▸ Data listing

/---

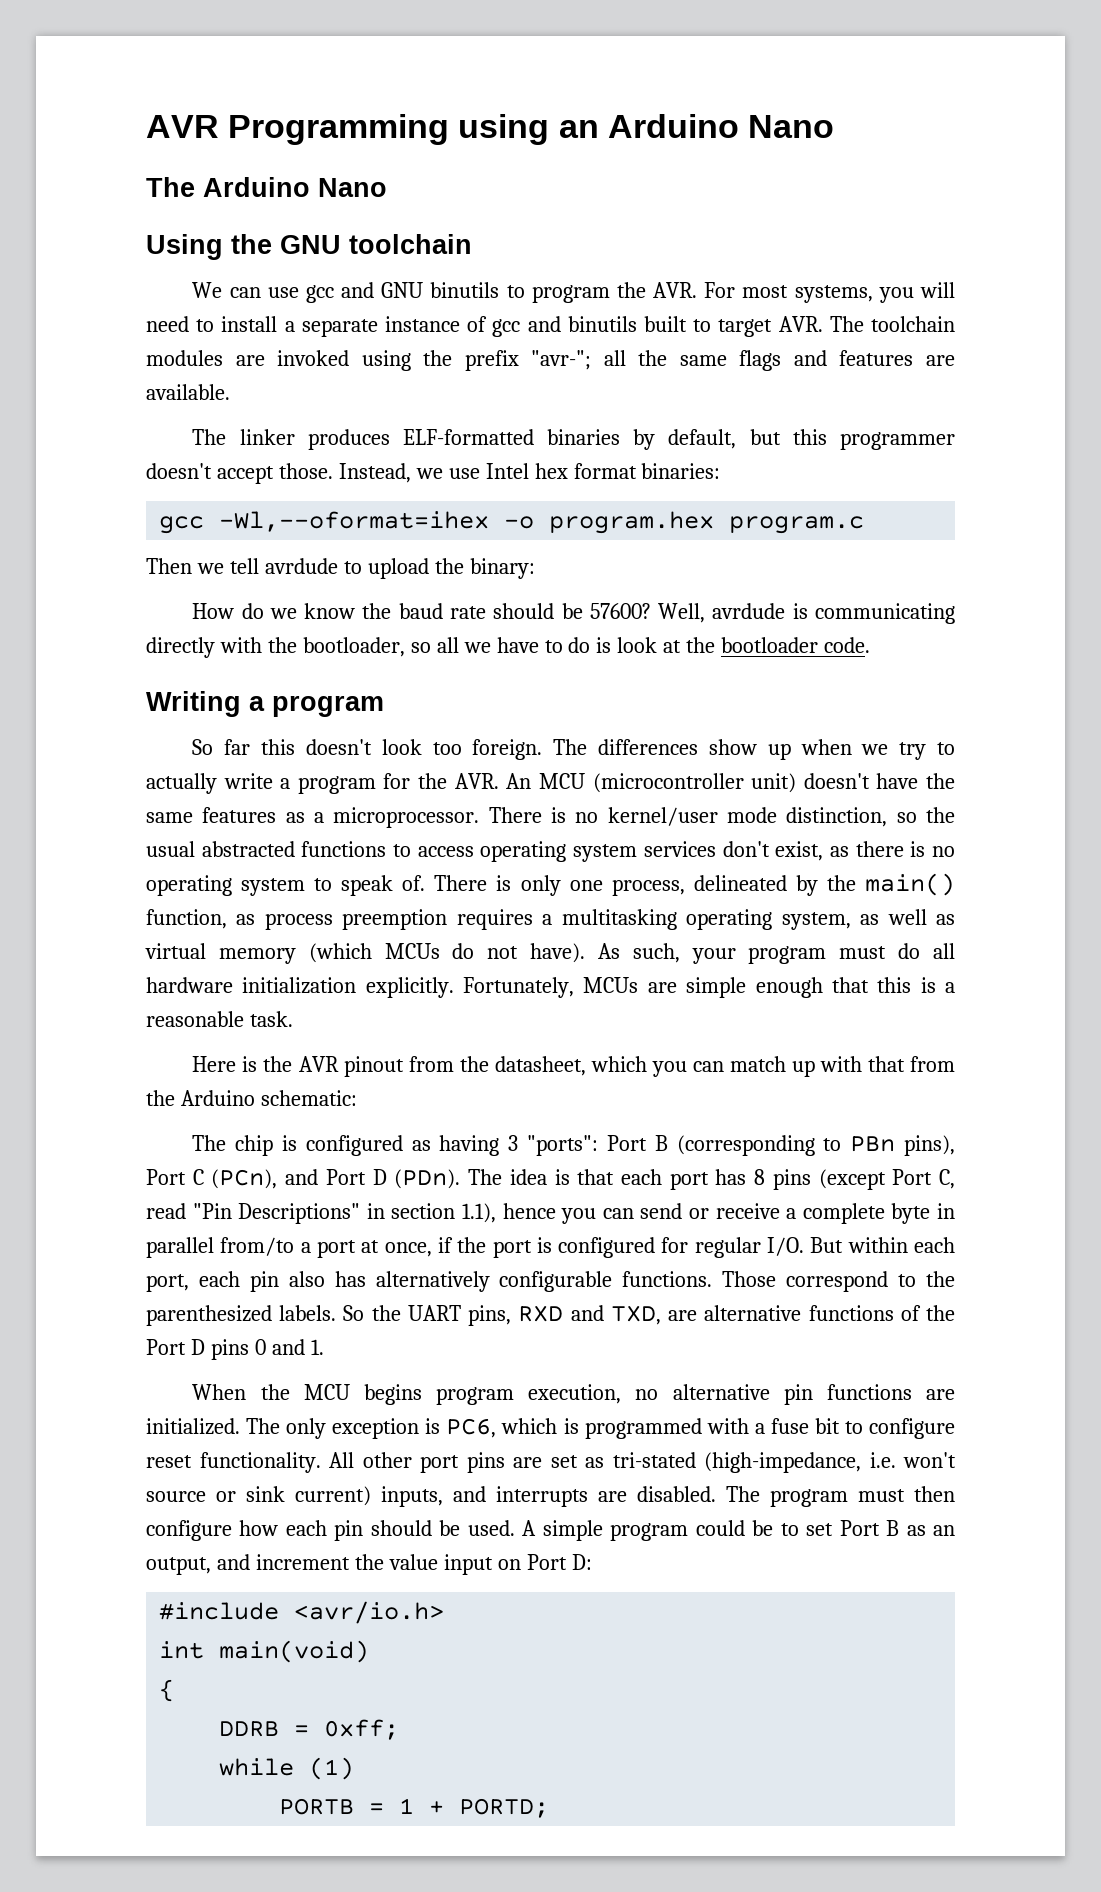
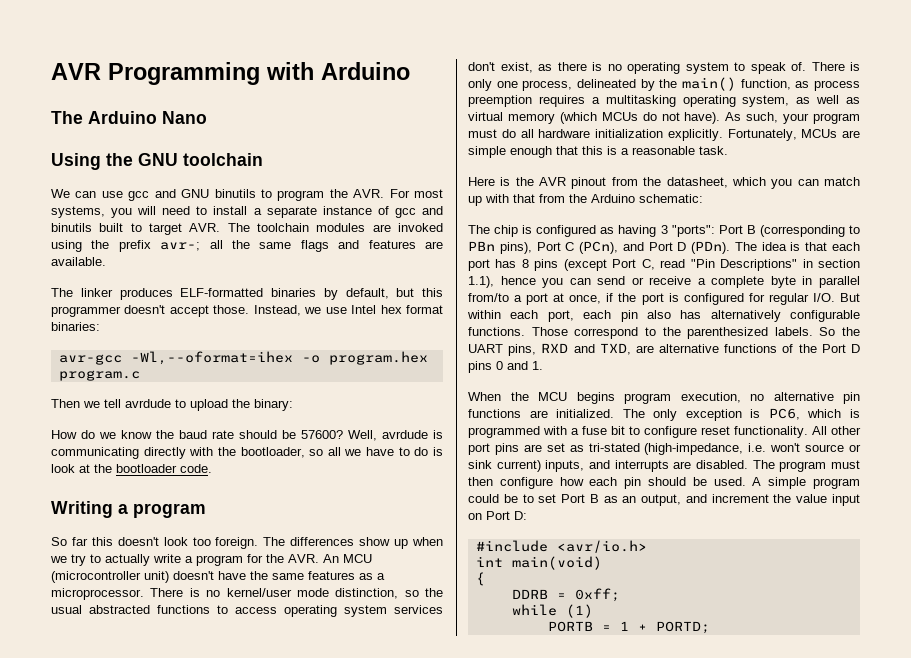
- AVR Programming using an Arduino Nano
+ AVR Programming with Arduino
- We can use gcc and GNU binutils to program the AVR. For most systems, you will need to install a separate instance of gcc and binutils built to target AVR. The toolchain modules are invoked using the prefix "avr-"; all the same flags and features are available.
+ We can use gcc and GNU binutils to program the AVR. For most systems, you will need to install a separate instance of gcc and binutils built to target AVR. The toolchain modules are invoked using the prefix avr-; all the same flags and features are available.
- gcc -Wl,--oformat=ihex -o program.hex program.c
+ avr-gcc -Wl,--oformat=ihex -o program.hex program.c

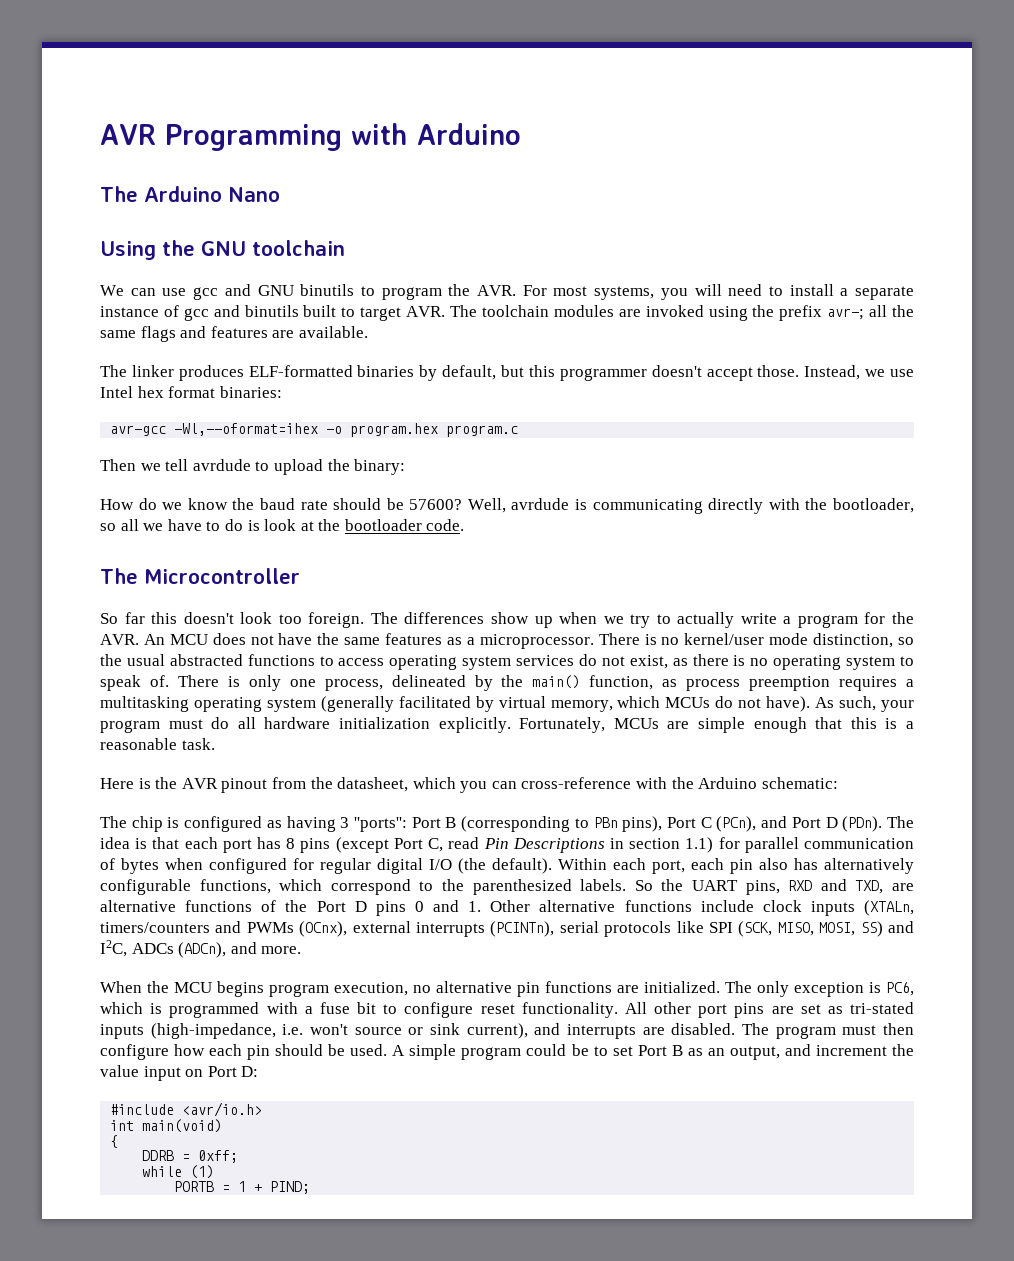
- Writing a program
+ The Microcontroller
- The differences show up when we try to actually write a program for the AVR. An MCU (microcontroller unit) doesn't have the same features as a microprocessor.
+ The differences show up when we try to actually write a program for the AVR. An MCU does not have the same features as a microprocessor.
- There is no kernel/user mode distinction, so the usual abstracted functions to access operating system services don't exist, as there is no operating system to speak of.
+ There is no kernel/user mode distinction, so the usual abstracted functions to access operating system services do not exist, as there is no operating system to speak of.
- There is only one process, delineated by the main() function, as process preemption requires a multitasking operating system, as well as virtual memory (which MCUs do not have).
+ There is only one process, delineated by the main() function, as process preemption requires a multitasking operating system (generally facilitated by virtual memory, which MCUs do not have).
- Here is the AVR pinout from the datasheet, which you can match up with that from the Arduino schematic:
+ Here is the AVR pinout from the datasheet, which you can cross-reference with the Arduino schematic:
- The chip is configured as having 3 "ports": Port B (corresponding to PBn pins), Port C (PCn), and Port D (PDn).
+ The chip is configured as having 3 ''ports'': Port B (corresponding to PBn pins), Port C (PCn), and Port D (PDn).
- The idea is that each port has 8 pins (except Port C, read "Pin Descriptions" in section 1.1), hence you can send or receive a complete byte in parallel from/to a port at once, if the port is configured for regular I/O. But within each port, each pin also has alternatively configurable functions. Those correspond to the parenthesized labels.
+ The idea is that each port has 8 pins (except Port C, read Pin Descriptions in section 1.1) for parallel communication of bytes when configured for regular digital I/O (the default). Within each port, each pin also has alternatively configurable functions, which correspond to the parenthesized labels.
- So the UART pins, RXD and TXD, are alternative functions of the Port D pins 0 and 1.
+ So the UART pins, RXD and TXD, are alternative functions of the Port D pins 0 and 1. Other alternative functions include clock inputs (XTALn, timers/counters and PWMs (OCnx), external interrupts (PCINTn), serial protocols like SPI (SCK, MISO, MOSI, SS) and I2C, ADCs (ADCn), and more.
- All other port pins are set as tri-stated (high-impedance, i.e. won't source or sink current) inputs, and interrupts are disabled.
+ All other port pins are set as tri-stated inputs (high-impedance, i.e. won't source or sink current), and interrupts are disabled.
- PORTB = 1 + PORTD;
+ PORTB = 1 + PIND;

\---
/---

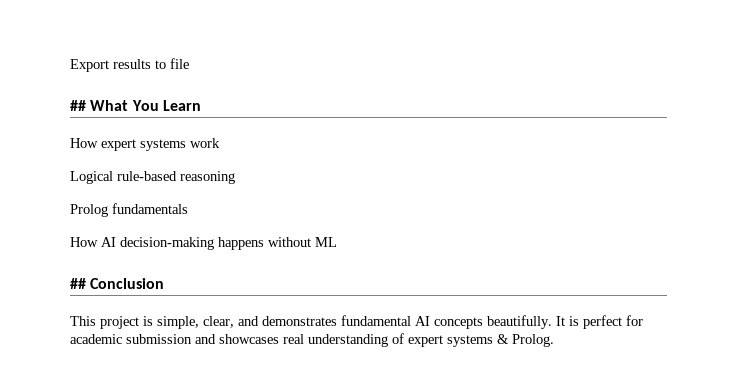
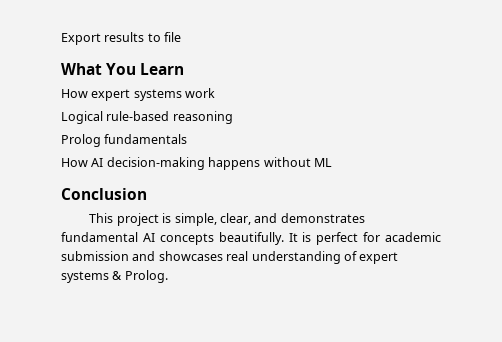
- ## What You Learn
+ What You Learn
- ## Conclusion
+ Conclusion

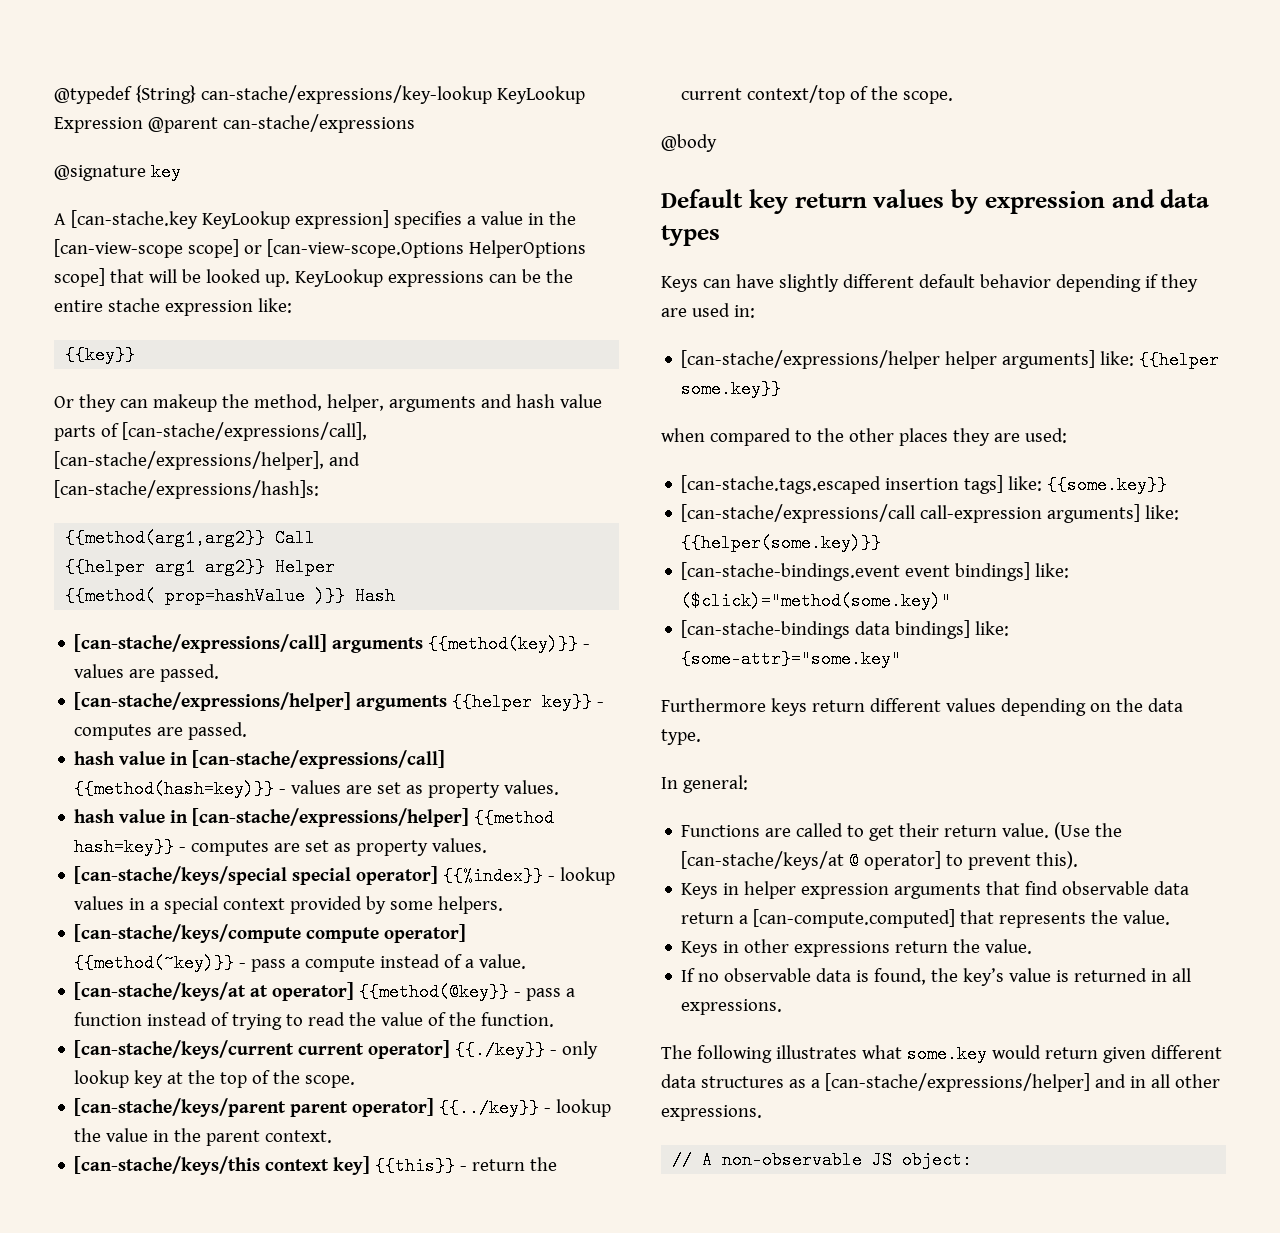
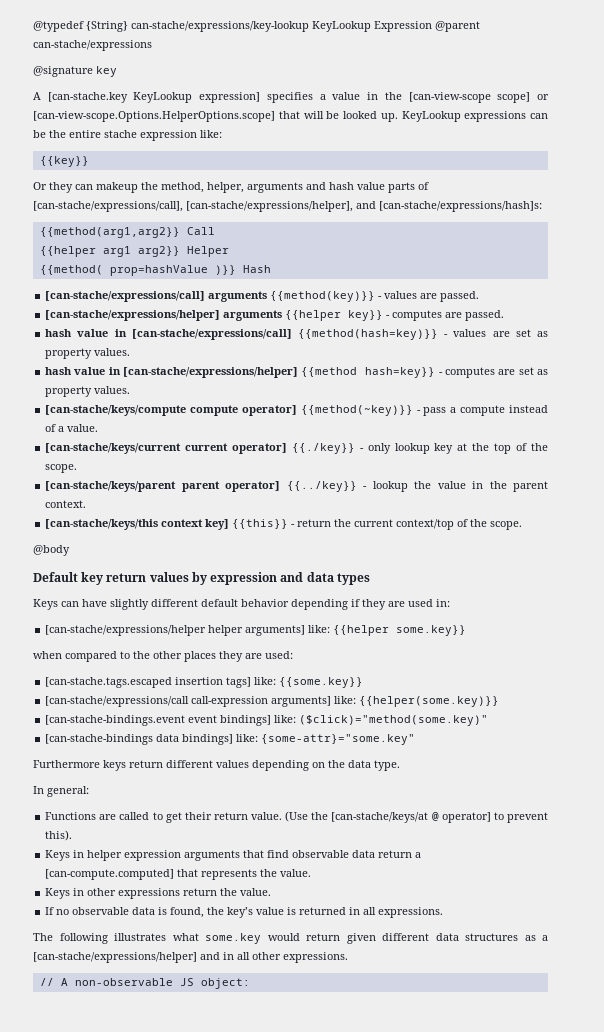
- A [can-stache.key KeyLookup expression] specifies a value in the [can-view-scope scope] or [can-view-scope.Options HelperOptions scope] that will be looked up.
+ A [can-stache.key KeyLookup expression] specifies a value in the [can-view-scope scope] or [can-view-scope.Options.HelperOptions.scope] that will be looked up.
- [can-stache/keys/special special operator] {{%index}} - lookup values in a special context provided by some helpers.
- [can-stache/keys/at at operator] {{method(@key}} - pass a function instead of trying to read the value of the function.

\---
/---

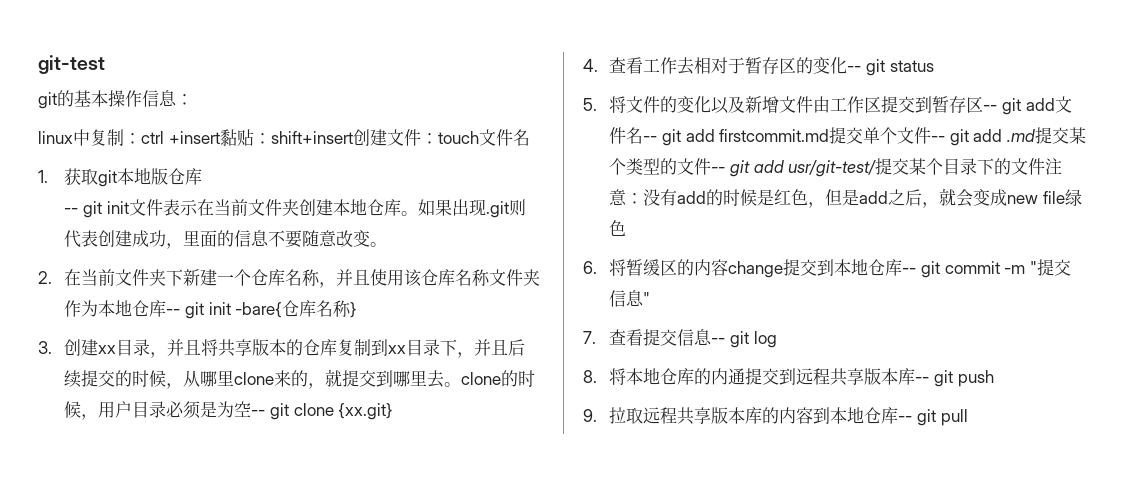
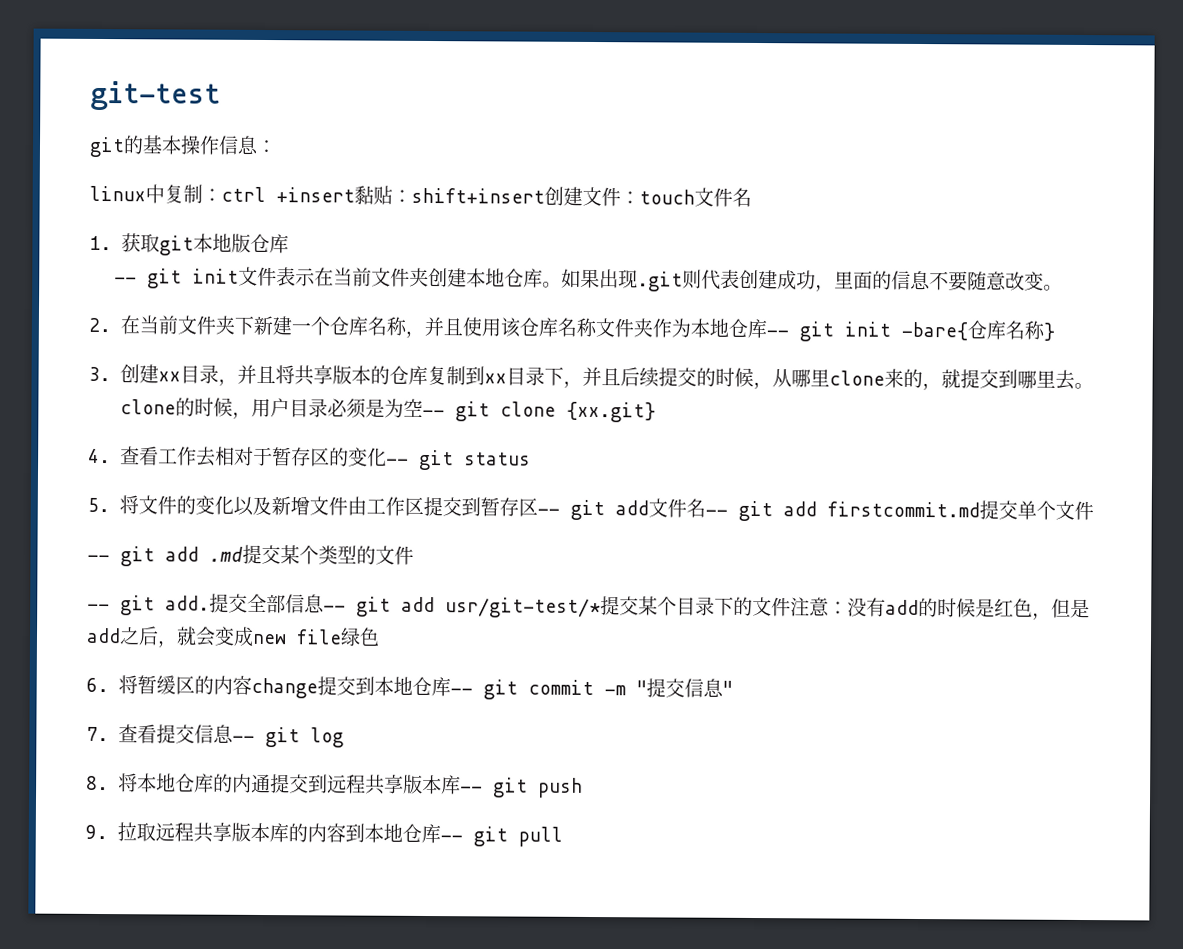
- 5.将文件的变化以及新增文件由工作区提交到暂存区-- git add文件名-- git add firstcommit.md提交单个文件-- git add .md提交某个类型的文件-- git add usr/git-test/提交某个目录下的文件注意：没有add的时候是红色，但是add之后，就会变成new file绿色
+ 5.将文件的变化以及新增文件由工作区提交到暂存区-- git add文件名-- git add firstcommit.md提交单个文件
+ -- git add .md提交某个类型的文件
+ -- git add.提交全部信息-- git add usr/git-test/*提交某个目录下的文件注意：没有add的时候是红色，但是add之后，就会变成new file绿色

\---

After locating the line with "- Writing a program" above, return that line and every later line through the one with "not have the same features as a microprocessor.", word for word and with nothing else.

- Writing a program
+ The Microcontroller
- The differences show up when we try to actually write a program for the AVR. An MCU (microcontroller unit) doesn't have the same features as a microprocessor.
+ The differences show up when we try to actually write a program for the AVR. An MCU does not have the same features as a microprocessor.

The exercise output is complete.